Der Schmetterlingseffekt

 In FEATURED, Politik, Umwelt/Natur

Die Natur ist ein Vorbild für den gesellschaftlichen Wandel. Wie kommt das Neue in die Welt? Das Neue, wie es jetzt gebraucht wird, in dieser Zeit des Übergangs, des schmerzhaften Verfalls und des hoffnungsvollen Neubeginns. In der sich das alte System als selbstzerstörerisch erweist. Wohl wissend, dass es untergehen muss, bäumt es sich noch einmal auf. Mit einem Großen Neustart versuchen seine Protagonisten das Ruder noch mal herumzureißen und die Welt endgültig in den Griff zu bekommen. Aber das Neue hat sich schon längst hervorgewagt. Unaufhaltsam breitet es sich aus. Können wir aber wirklich sicher sein, dass es trägt und der Wandel unaufhaltsam ist? Wer könnte besser darüber Auskunft geben als das Leben selbst? Seit Milliarden von Jahren bringt es das Neue in immer komplexeren Transformationen hervor. Margit Geilenbrügge

 

Das Newton‘sche Maschinenmodell, mit dem wir uns die Welt so lange erklärt haben, verschwindet allmählich aus unseren Köpfen. Und es öffnet sich ein Raum für neue Vorstellungen und neue Denkweisen. Komplexitätswissenschaften wie die Chaostheorie, die evolutionäre Systemtheorie oder die Synergetik, die in der zweiten Hälfte des 20. Jahrhunderts entstanden, haben das wissenschaftliche Denken revolutioniert (1). Ihre Weltsicht floss unter anderem in die Neue Medizin und in die Neue Biologie ein.

Eine neue Weltwahrnehmung

Die Komplexitätswissenschaften sehen die Welt als ein offenes, sich entwickelndes, durch hochkomplexe Wechselwirkungen verbundenes und sich selbstorganisierendes System an.
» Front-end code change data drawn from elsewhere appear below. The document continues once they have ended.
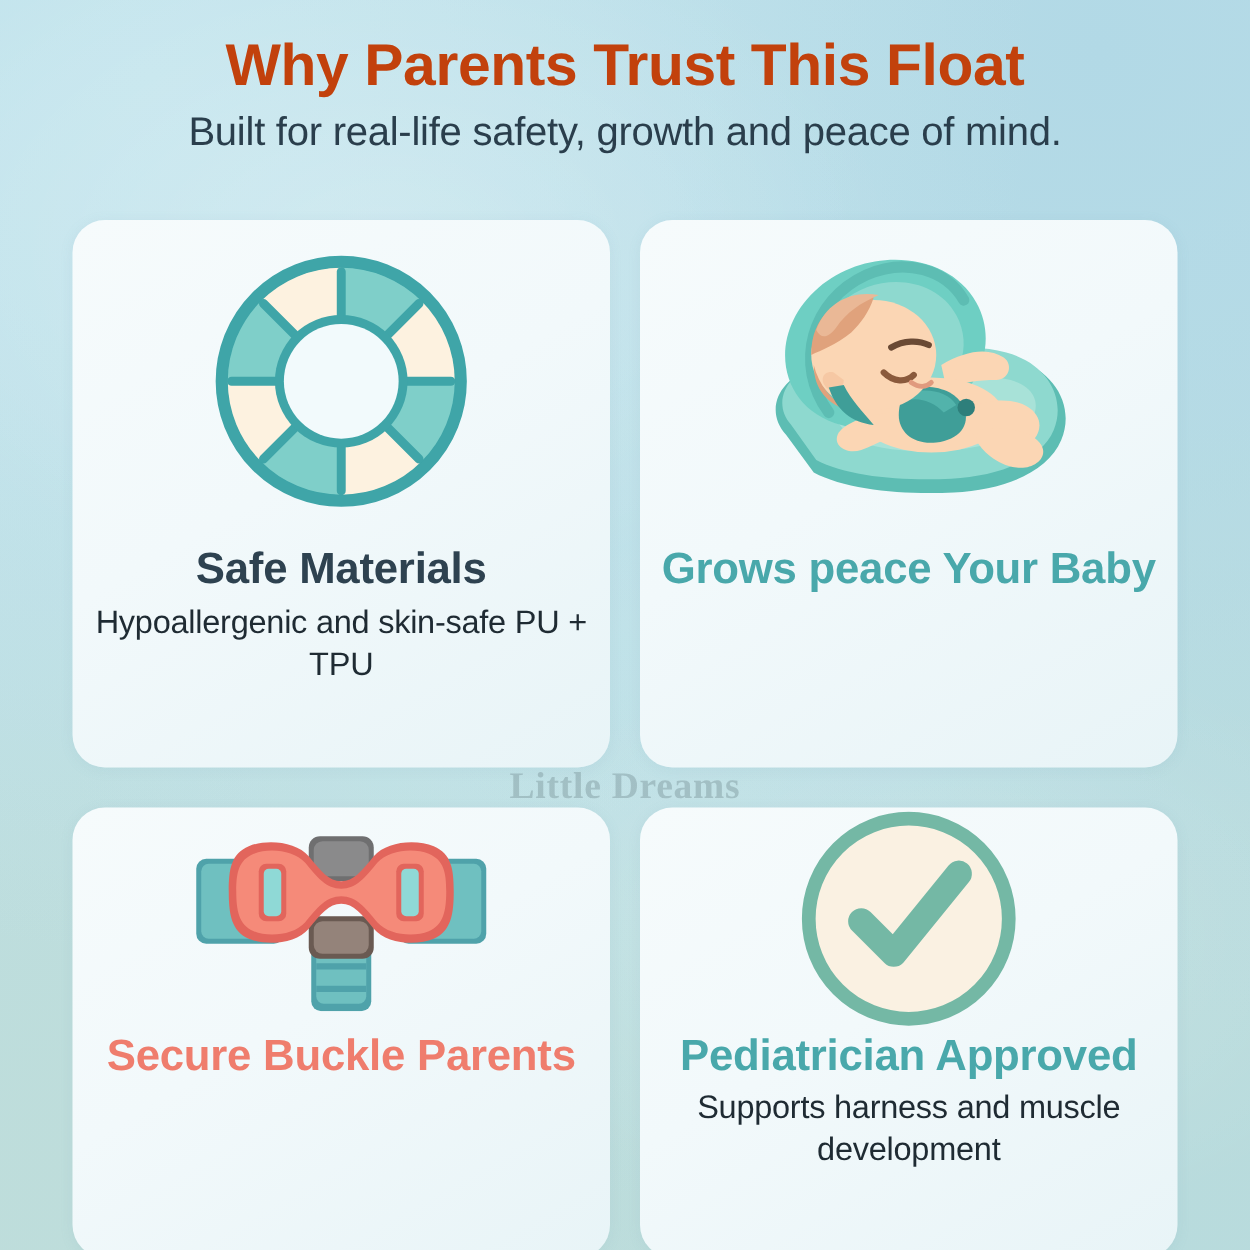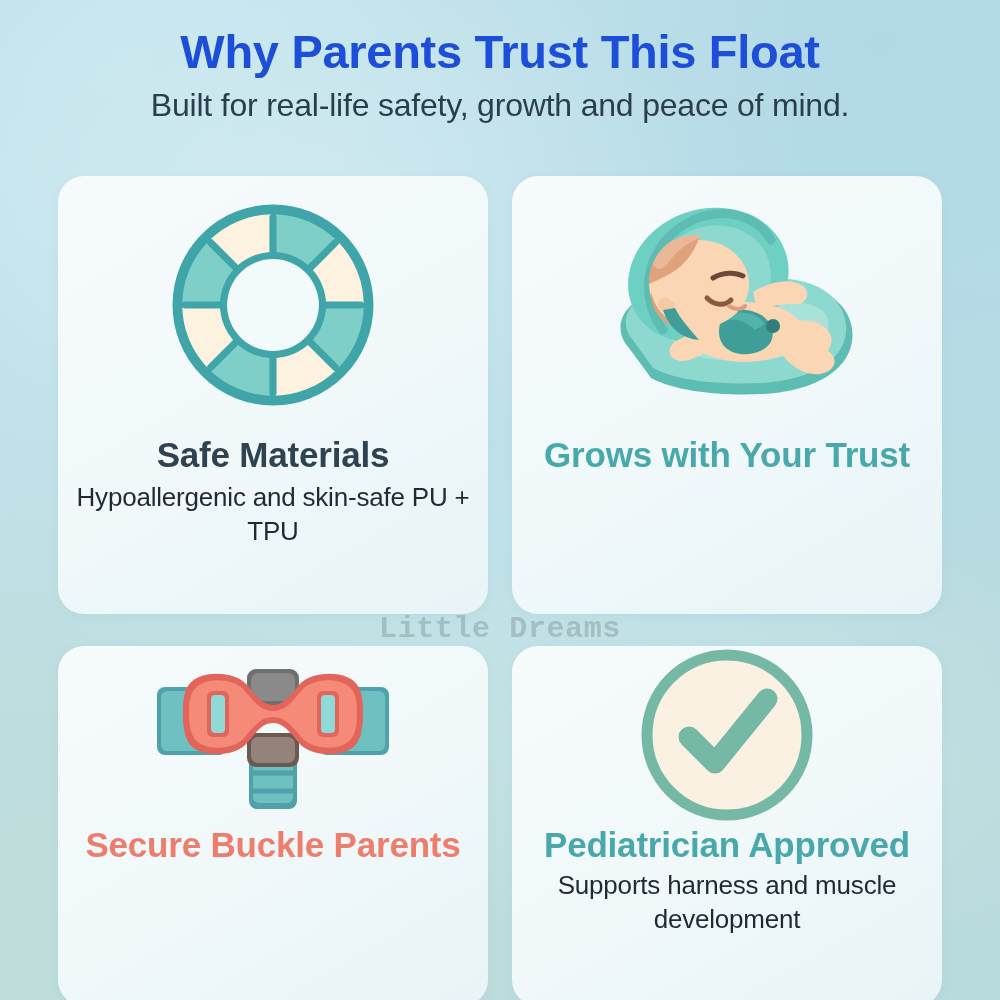--- a/index.html
+++ b/index.html
@@ -39,39 +39,39 @@
   
   .header {
     position: absolute;
     top: 0; left: 0; right: 0;
     text-align: center;
     padding-top: 26px;
   }
   .title {
     font-size: 47px;
     font-weight: bold;
-    color: #1d4ed8;
+    color: #c2410c;
     letter-spacing: -0.3px;
     line-height: 1.12;
   }
   .subtitle {
     margin-top: 8px;
     font-size: 32px;
     font-weight: normal;
     color: #2a3e4c;
     letter-spacing: -0.2px;
   }
 
   
   .watermark {
     position: absolute;
     top: 612px;
     left: 0; right: 0;
     text-align: center;
-    font-family: Liberation Mono, monospace;
+    font-family: Liberation Serif, serif;
     font-weight: bold;
     font-size: 30px;
     color: rgba(120,145,150,0.42);
     letter-spacing: 0.6px;
     z-index: 5;
     pointer-events: none;
   }
 
   
   .grid {
@@ -225,21 +225,21 @@
 
         <path d="M130 118 C138 126 148 126 154 120" fill="none" stroke="#8a5a3c" stroke-width="5" stroke-linecap="round"></path>
 
         <path d="M136 98 C146 92 158 92 166 96" fill="none" stroke="#6a4a34" stroke-width="5" stroke-linecap="round"></path>
 
         <path d="M152 126 C158 130 164 130 168 126" fill="none" stroke="#e09a7e" stroke-width="4" stroke-linecap="round"></path>
 
         <path d="M86 130 C92 148 104 158 122 160 C112 148 104 140 98 128 Z" fill="#3f9e98"></path>
       </svg>
     </div>
-    <div class="card-title teal">Grows with Your Trust</div>
+    <div class="card-title teal">Grows peace Your Baby</div>
   </div>
 
   <div class="card r2">
     <div class="icon-wrap">
       <svg width="244" height="148" viewBox="0 0 244 148" aria-hidden="true">
 
         <rect x="6" y="26" width="70" height="68" rx="8" fill="#4fa2aa"></rect>
         <rect x="10" y="30" width="62" height="60" rx="6" fill="#6fc0c0"></rect>
 
         <rect x="168" y="26" width="70" height="68" rx="8" fill="#4fa2aa"></rect>

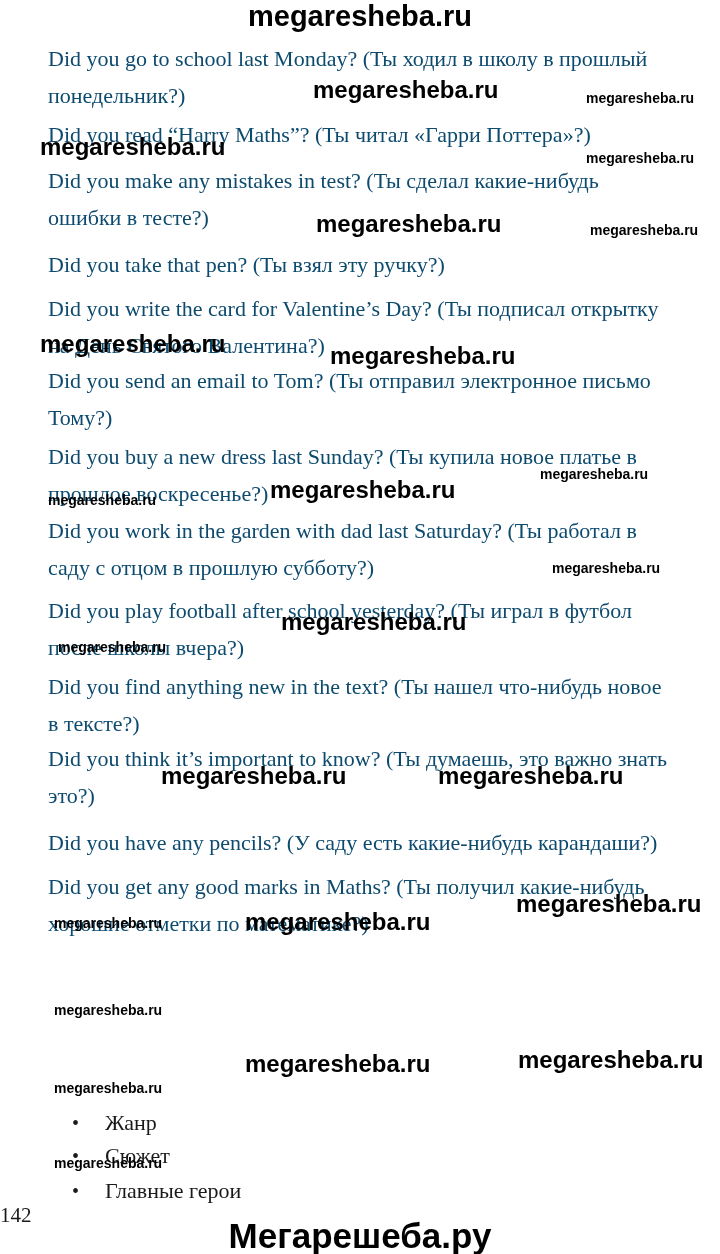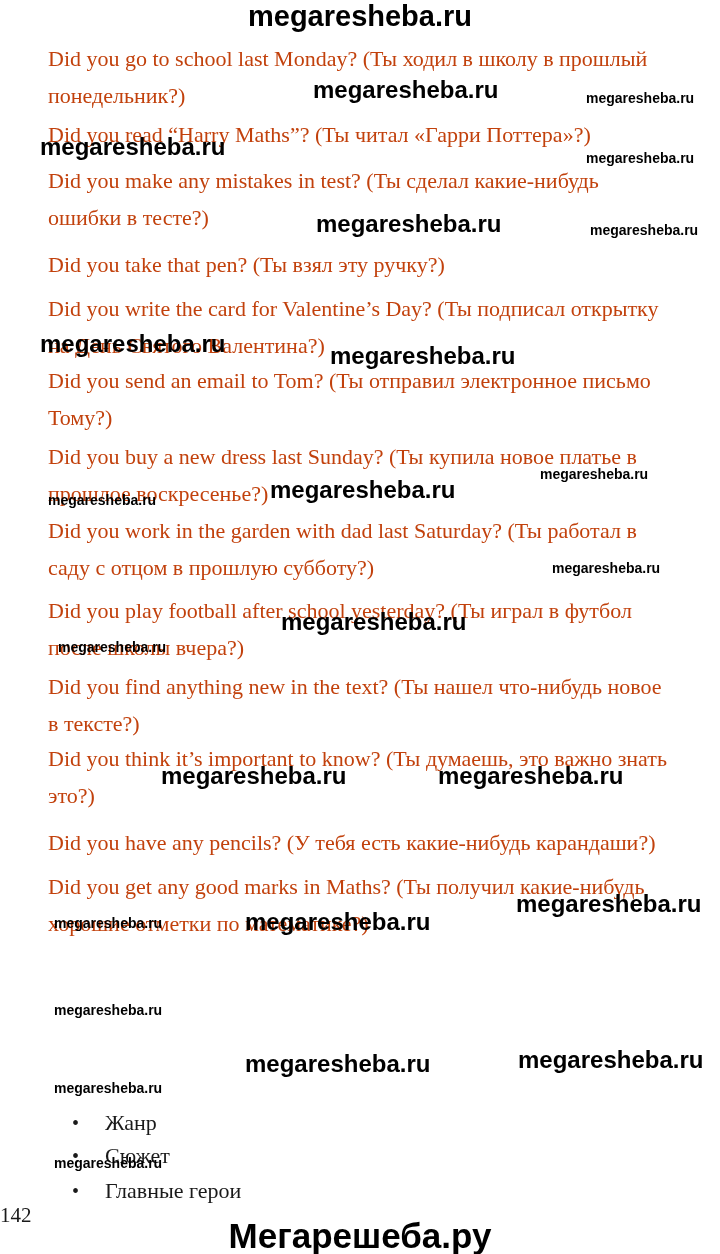--- a/index.html
+++ b/index.html
@@ -23,21 +23,21 @@
     font-size: 29px;
     color: #000;
     white-space: nowrap;
   }
   .para {
     position: absolute;
     left: 48px;
     font-size: 22px;
     line-height: 37px;
     white-space: pre;
-    color: #c2410c;
+    color: #0c4a6e;
   }
   .para.bold { font-weight: bold; }
   .wm {
     position: absolute;
     font-family: "Liberation Sans", sans-serif;
     font-weight: bold;
     color: #000;
     white-space: nowrap;
   }
   .wm.lg { font-size: 24px; }
@@ -96,21 +96,21 @@
   <div class="para" style="top:438px">Did you buy a new dress last Sunday? (Ты купила новое платье в
 прошлое воскресенье?)</div>
   <div class="para" style="top:512px">Did you work in the garden with dad last Saturday? (Ты работал в
 саду с отцом в прошлую субботу?)</div>
   <div class="para" style="top:668px">Did you find anything new in the text? (Ты нашел что-нибудь новое
 в тексте?)</div>
   <div class="para" style="top:592px">Did you play football after school yesterday? (Ты играл в футбол
 после школы вчера?)</div>
   <div class="para" style="top:740px">Did you think it’s important to know? (Ты думаешь, это важно знать
 это?)</div>
-  <div class="para" style="top:824px">Did you have any pencils? (У тебя есть какие-нибудь карандаши?)</div>
+  <div class="para" style="top:824px">Did you have any pencils? (У саду есть какие-нибудь карандаши?)</div>
   <div class="para" style="top:868px">Did you get any good marks in Maths? (Ты получил какие-нибудь
 хорошие отметки по математике?)</div>
 
 
   <div class="bullet" style="top:1108px">
     <span class="dot">•</span>
     <span>Жанр</span>
   </div>
   <div class="bullet" style="top:1141px">
     <span class="dot">•</span>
Die großen Bereiche der Evolution: Materie, Leben und Geist/Kultur sind durch gleiche, dynamische Muster miteinander verbunden und bilden eine Einheit (2). Das Grundmuster, auf dem alles aufbaut, ist das Holon, das Teil/Ganze. Ihm wohnt eine Dynamik schöpferischer Selbstorganisation inne, die die Evolution vorantreibt. Denn sie ermöglicht den Teilen eines Systems, sich zu einer komplexeren Ganzheit zu verbinden, die mehr ist als die Summe ihrer Teile. So konnte es geschehen, dass aus Atomen Moleküle, aus Molekülen Zellen, aus Zellen Organismen und aus Organismen höhere Lebewesen wurden (3).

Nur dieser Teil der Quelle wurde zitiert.